Представляя нас, Марлена произнесла:
— Это Майкл Боун, он большой художник.
Милт глянул на меня, как на ее ручного таракана. Я бы отхлестал его по спине его собственным муштабелем, и плевать на его шестьдесят два года, но это не избавило бы меня от образа этой похотливой жабы не только потому, что он, очевидно, имел мою возлюбленную вдоль и поперек на своей старой простыне, а потому, что он полностью переменил ее судьбу.
Дважды в неделю он водил секретаршу в «Мет» и в «Современное искусство», вверх и вниз по Мэдисон-авеню, и никогда не повторял свой вопрос, зачем ей понадобились его уроки. Занятная штука — это молчание. Уж не боялся ли он превратиться в шлюху, нанятую шлюхой? На высотах морали много напущено туману. Он старался не всматриваться в то, кем она была и чему он способствовал.

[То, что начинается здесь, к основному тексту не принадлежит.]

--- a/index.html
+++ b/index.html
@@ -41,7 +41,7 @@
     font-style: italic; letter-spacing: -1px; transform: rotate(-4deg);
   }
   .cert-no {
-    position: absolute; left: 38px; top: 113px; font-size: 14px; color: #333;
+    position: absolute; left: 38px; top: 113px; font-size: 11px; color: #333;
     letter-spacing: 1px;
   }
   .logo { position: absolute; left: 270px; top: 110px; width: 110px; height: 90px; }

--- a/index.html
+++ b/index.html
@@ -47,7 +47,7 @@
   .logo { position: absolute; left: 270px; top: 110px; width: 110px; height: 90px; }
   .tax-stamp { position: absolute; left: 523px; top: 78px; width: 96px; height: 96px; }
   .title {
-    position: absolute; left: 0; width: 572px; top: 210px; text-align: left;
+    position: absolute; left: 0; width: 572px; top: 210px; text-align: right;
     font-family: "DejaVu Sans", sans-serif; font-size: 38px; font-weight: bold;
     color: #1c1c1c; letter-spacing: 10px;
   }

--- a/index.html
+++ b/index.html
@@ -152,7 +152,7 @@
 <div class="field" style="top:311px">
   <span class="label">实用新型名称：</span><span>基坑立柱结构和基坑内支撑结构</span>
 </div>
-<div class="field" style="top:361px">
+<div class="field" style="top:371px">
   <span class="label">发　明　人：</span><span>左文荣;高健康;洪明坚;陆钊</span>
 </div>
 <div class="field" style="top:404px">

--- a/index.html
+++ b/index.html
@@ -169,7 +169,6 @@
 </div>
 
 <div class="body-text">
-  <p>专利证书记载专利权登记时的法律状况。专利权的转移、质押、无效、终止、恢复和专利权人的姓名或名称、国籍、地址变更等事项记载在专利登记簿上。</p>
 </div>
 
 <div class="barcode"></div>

Он советовал ей не волноваться насчет своего невежества. Цени его, красотка! Он повторял: единственная тайна искусства — отсутствие тайны. Не стоит воображать, будто здесь скрывается некий тайный план. Забудь. У настоящего художника нет никакой стратегии. Когда смотришь на картину, не спеши прочесть имя автора. Пусть твой ум остается открытым. Хорошее искусство не умеет объяснить самое себя. Сезанн не мог объяснить свои картины, и Пикассо не мог. Кандинский[54]мог объяснить, QED[55]. К просмотру картин, говорил он, готовятся как к боксерскому матчу. Нужно хорошо поесть и выспаться перед боем. Он цитировал Джойса, и Паунда, и Беккетта и купил для своей подопечной «Азбуку чтения» Паунда. Он цитировал Рембо, Эмили Дикинсон: «Когда у меня голова готова лопнуть, я вижу, что это и есть поэзия — а как иначе узнать?»